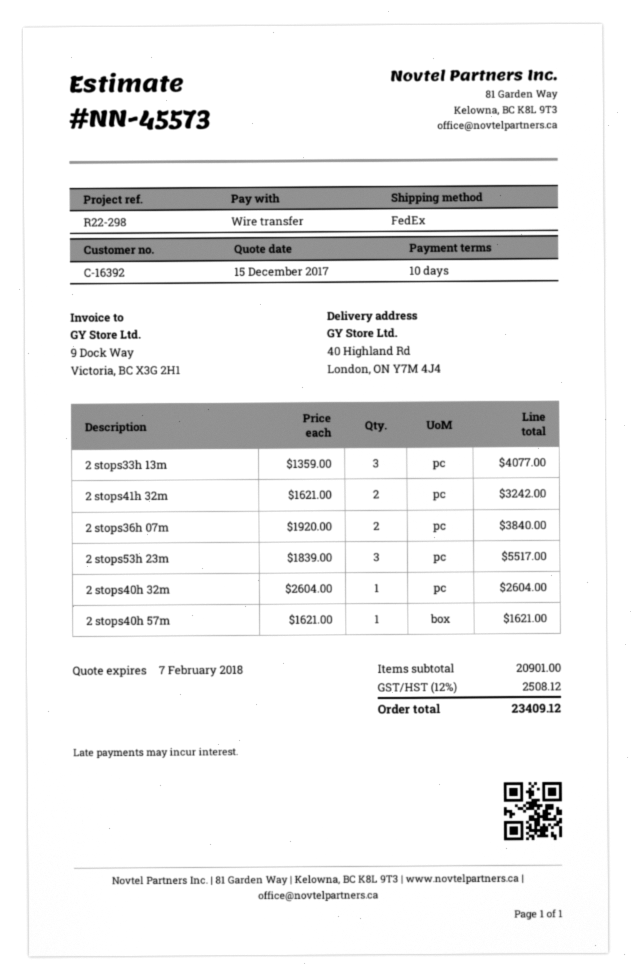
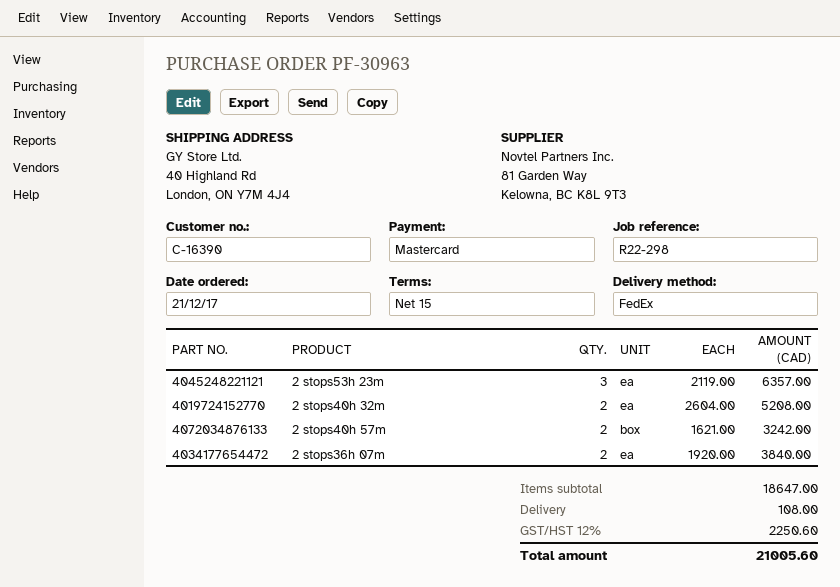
payment terms: 10 days -> 15 days
customer number: C-16392 -> C-16390
payment method: bank transfer -> Mastercard
2 stops33h 13m: 3 x 1359.00 = 4077.00 -> none
2 stops41h 32m: 2 x 1621.00 = 3242.00 -> none
2 stops53h 23m: 3 x 1839.00 = 5517.00 -> 3 x 2119.00 = 6357.00
2 stops40h 32m: 1 x 2604.00 = 2604.00 -> 2 x 2604.00 = 5208.00
2 stops40h 57m: 1 x 1621.00 = 1621.00 -> 2 x 1621.00 = 3242.00
subtotal: 20901.00 -> 18647.00
shipping: none -> 108.00
tax: 12% = 2508.12 -> 12% = 2250.60
total: 23409.12 -> 21005.60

————————

Beginning at the line that holds "2 stops33h 13m: 3 x 1359.00 = 4077.00 -> none", copy every line through the end of the entries exactly as given, and only those lines.

2 stops33h 13m: 3 x 1359.00 = 4077.00 -> none
2 stops41h 32m: 2 x 1621.00 = 3242.00 -> none
2 stops53h 23m: 3 x 1839.00 = 5517.00 -> 3 x 2119.00 = 6357.00
2 stops40h 32m: 1 x 2604.00 = 2604.00 -> 2 x 2604.00 = 5208.00
2 stops40h 57m: 1 x 1621.00 = 1621.00 -> 2 x 1621.00 = 3242.00
subtotal: 20901.00 -> 18647.00
shipping: none -> 108.00
tax: 12% = 2508.12 -> 12% = 2250.60
total: 23409.12 -> 21005.60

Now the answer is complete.